Once a real estate agent confirms their authorization, the home inspector can allow the agent to sign the agreement. We recommend that the agent writes “Authorized Agent” below their signature.
Additionally, do not forget to send a copy of the pre-inspection agreement signed by the authorized agent to your client(s). This ensures that your client(s) cannot state that they were unaware that their agent signed on their behalf.
As with all pre-inspection agreements, authorized agents need to sign your contracts prior to the inspection. Signatures pre-inspection properly protect you from claims and preserve your insurance coverage. Do not begin to perform your inspection until you have the signed agreement.
For those wondering how to get their pre-inspection agreement signed prior to the inspection, the home inspectors we interviewed recommend obtaining electronic signatures.
For Tom Rees of A Closer Look Home Inspection in Utah, obtaining electronic signatures has improved his risk management. In addition to more easily obtaining signed contracts prior to inspections, Rees has had more educational conversations with clients.
“They’ll get the inspection agreement, read it, and call me. They’ll say, ‘ I didn’t realize you don’t inspect for code.’ And I explain that I’m not a code inspector [and what that means],” Rees said.
The inspectors we interviewed recommend the electronic services provided by the Inspection Support Network (ISN), InterNACHI, and Spectora. Additionally, we know of clients who enjoy using DocuSign, Adobe Sign, and the signature services provided by their reporting software.
Who should sign your pre-inspection agreement?
Just because you can have authorized agents sign your agreements, does that mean you should?
Not necessarily. Here are three reasons why we still consider client-signed agreements best practice:
1. You’re more likely to set appropriate expectations.
Since one of the huge advantages to the pre-inspection agreement is its ability to set expectations, our claims team recommends having clients sign your contracts whenever possible.
“If the clients know what to expect from an inspection, they’re less likely to come back after you for something,” Rees said.
2. You can make more informed decisions about your clientele.
Additionally, having the clients signs your agreement can better help you gauge whether you wish to work with particular clients.
In one instance, a client called Somers with their lawyer on speaker phone. They asked Somers to go through the entire agreement, line by line. After nearly every paragraph, the lawyer would ask questions. Since that experience, Somers dismisses potential clients who are overly critical of his contract.

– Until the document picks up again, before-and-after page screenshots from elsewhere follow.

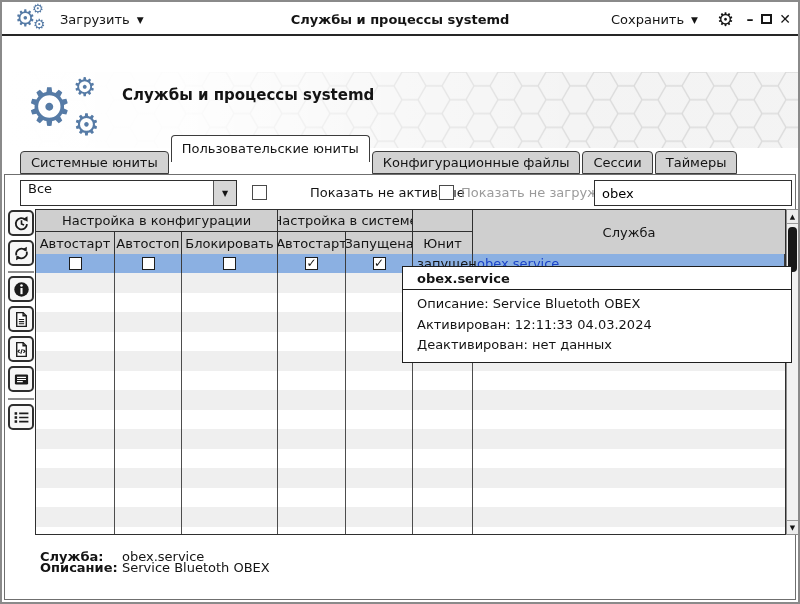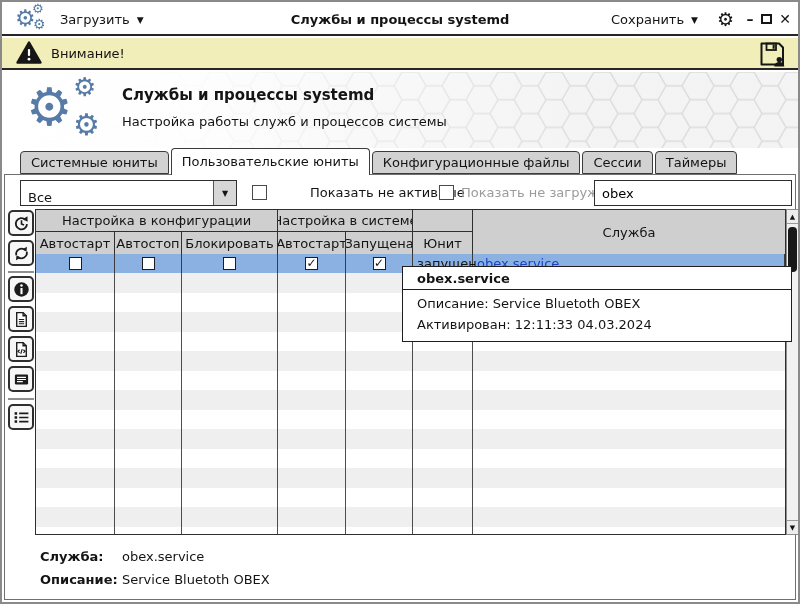--- a/index.html
+++ b/index.html
@@ -123,25 +123,6 @@
     <div class="winctl" id="btn-close">✕</div>
   </div>
 
-  <div class="warnbar">
-    <span class="wicon">
-      <svg viewBox="0 0 26 24" width="26" height="24">
-        <path d="M13 1.5 24.5 21.5h-23z" fill="#161616" stroke="#161616" stroke-width="2.4" stroke-linejoin="round"></path>
-        <rect x="11.9" y="8" width="2.2" height="7" rx="1" fill="#fff"></rect>
-        <circle cx="13" cy="18.2" r="1.4" fill="#fff"></circle>
-      </svg>
-    </span>
-    <span>Внимание!</span>
-    <span class="floppy">
-      <svg viewBox="0 0 28 28" width="28" height="28">
-        <path d="M3.5 3.5h17.5L25 7.5V24.5H3.5z" fill="none" stroke="#161616" stroke-width="2" stroke-linejoin="round"></path>
-        <rect x="8.5" y="3.5" width="9.5" height="6.5" fill="none" stroke="#161616" stroke-width="1.8"></rect>
-        <rect x="14.6" y="4.6" width="2.1" height="4.2" fill="#161616"></rect>
-        <circle cx="21.3" cy="19.6" r="2.7" fill="#161616"></circle>
-        <path d="M16.3 26.4c0-3 2.2-4.5 5-4.5s5 1.5 5 4.5z" fill="#161616"></path>
-      </svg>
-    </span>
-  </div>
 
   <div class="hero">
     <svg class="hexbg" width="800" height="76">

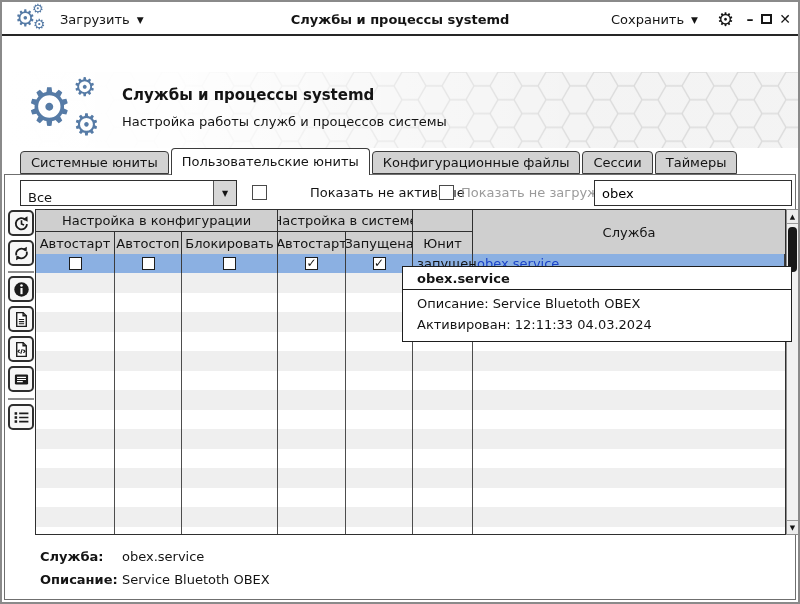--- a/index.html
+++ b/index.html
@@ -140,7 +140,6 @@
       <span class="g3">⚙</span>
     </div>
     <div class="hero-title">Службы и процессы systemd</div>
-    <div class="hero-sub">Настройка работы служб и процессов системы</div>
   </div>
 
   <div class="tabs">

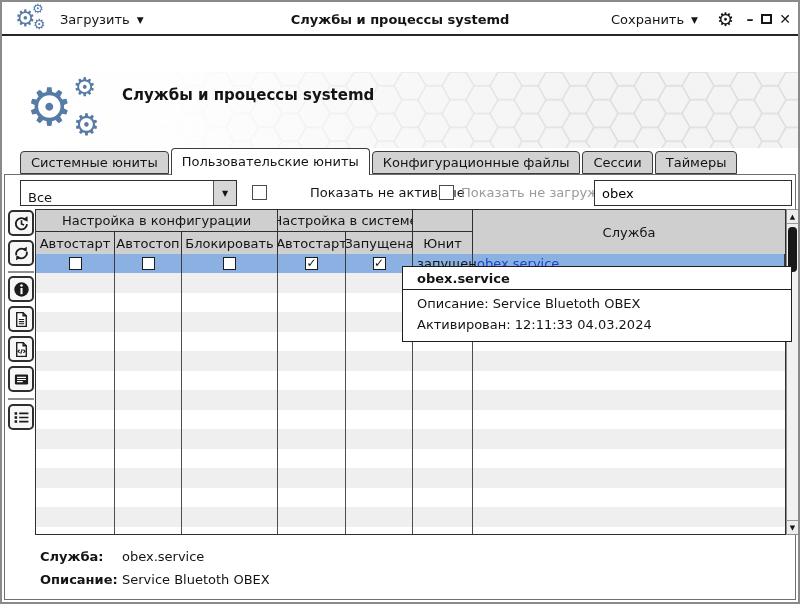--- a/index.html
+++ b/index.html
@@ -43,7 +43,7 @@
   
   .tabs{position:absolute;left:18px;top:146px;height:27px;display:flex;align-items:flex-end;z-index:3;}
   .tab{background:#d2d2d2;border:1px solid #3c3c3c;border-radius:4px 4px 0 0;padding:3px 10px 3px;height:23px;margin-bottom:1px;margin-right:2px;white-space:nowrap;cursor:default;}
-  .tab.active{background:#fff;height:27px;margin-bottom:0;border-bottom:none;padding-top:5px;}
+  .tab.active{background:#fff;height:27px;margin-bottom:13px;border-bottom:none;padding-top:5px;}
   
   .pane{position:absolute;left:2px;right:2px;top:172px;bottom:2px;border:1px solid #6f6f6f;background:#fff;z-index:1;}
   

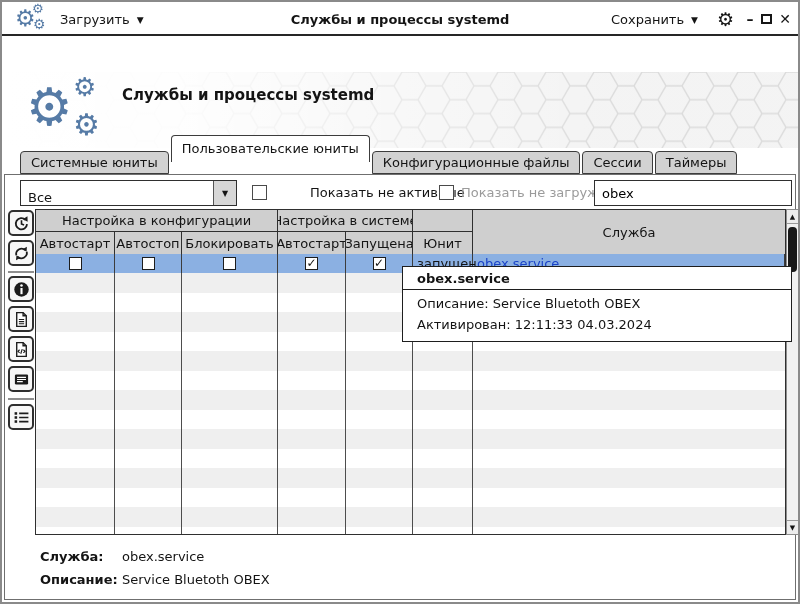--- a/index.html
+++ b/index.html
@@ -47,7 +47,7 @@
   
   .pane{position:absolute;left:2px;right:2px;top:172px;bottom:2px;border:1px solid #6f6f6f;background:#fff;z-index:1;}
   
-  .combo{position:absolute;left:18px;top:178px;width:217px;height:26px;border:1px solid #2f2f2f;background:#fff;display:flex;align-items:flex-end;z-index:2;gap:21px;}
+  .combo{position:absolute;left:18px;top:178px;width:217px;height:26px;border:1px solid #2f2f2f;background:#fff;display:flex;align-items:flex-start;z-index:2;gap:21px;}
   .combo .val{flex:1;padding-left:7px;}
   .combo .cbtn{width:23px;height:100%;background:#d7d7d7;border-left:1px solid #555;display:flex;align-items:center;justify-content:center;font-size:8px;}
   .chk{position:absolute;width:15px;height:15px;border:1px solid #4a4a4a;background:#fff;top:183px;z-index:2;}

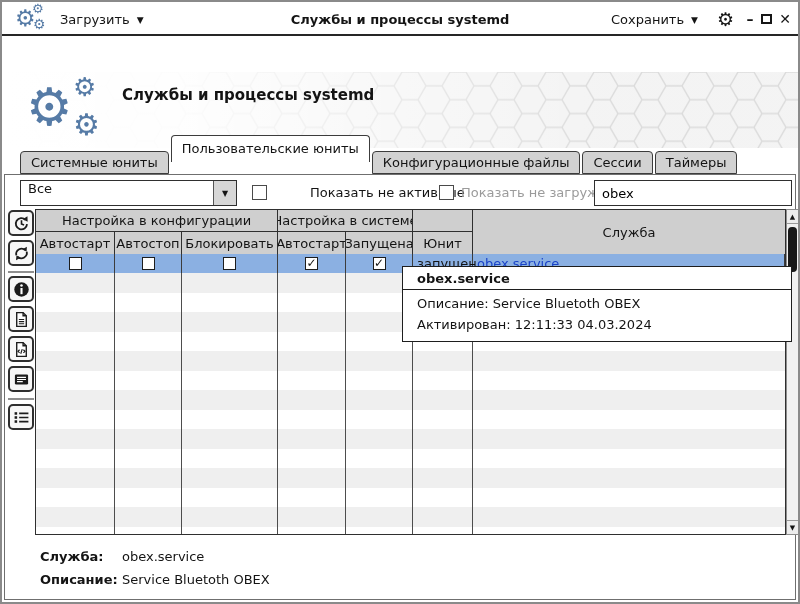--- a/index.html
+++ b/index.html
@@ -412,6 +412,7 @@
     <div class="tt-lines">
       <div class="tt-line">Описание: Service Bluetoth OBEX</div>
       <div class="tt-line">Активирован: 12:11:33 04.03.2024</div>
+      <div class="tt-line">Деактивирован: нет данных</div>
     </div>
   </div>
 

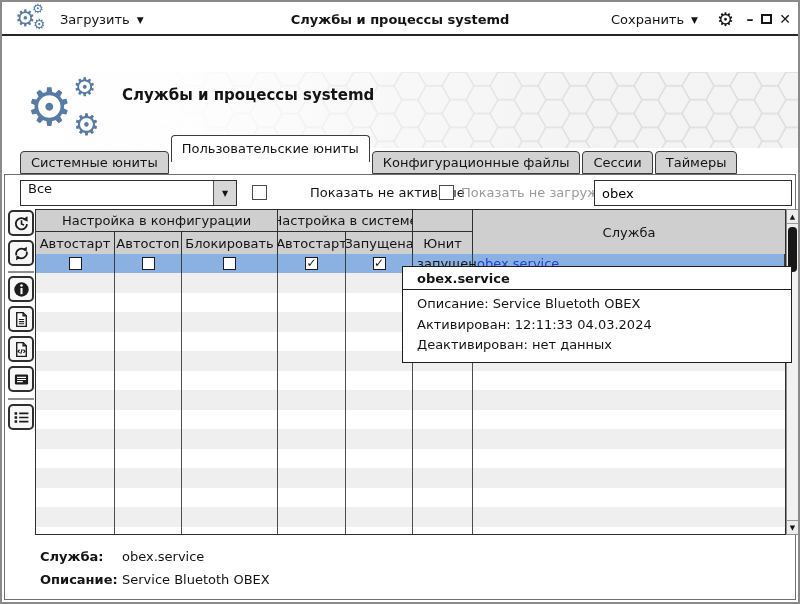--- a/index.html
+++ b/index.html
@@ -92,7 +92,7 @@
   
   .dlabel{position:absolute;left:38px;font-weight:bold;z-index:2;}
   .dvalue{position:absolute;left:120px;z-index:2;}
-  .drow1{top:547px;} .drow2{top:570px;}
+  .drow1{top:547px;} .drow2{top:558px;}
   svg{display:block;}
 </style>
 </head>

“If someone is giving [you] a hard time about signing the agreement, that might be a red flag,” Somers said. “You might want to go ahead and just let them have somebody else do the inspection, [because] they might be looking for a way to get into a lawsuit and make some money.”
3. You can discourage real estate agents from transferring reports.
Lastly, having an real estate agent sign your pre-inspection agreement on behalf of your client does slightly increase the danger of that agent passing the report to someone else if the real estate transaction falls through.
Make sure real estate agents understand that their signature on behalf of one client cannot and should not transition to another—even if you’re inspecting the same house. Help brokers understand the importance of commissioning a new inspection for each new client, regardless of previous inspection results.
Protect your business with signed pre-inspection agreements
Letting your pre-inspection agreements go unsigned isn’t worth the cost. Whether your signature comes from your client or their agent, you have the tools to get signed contracts every time. Make protecting your inspection business a priority by obtaining signed pre-inspection agreements for all of your property inspections.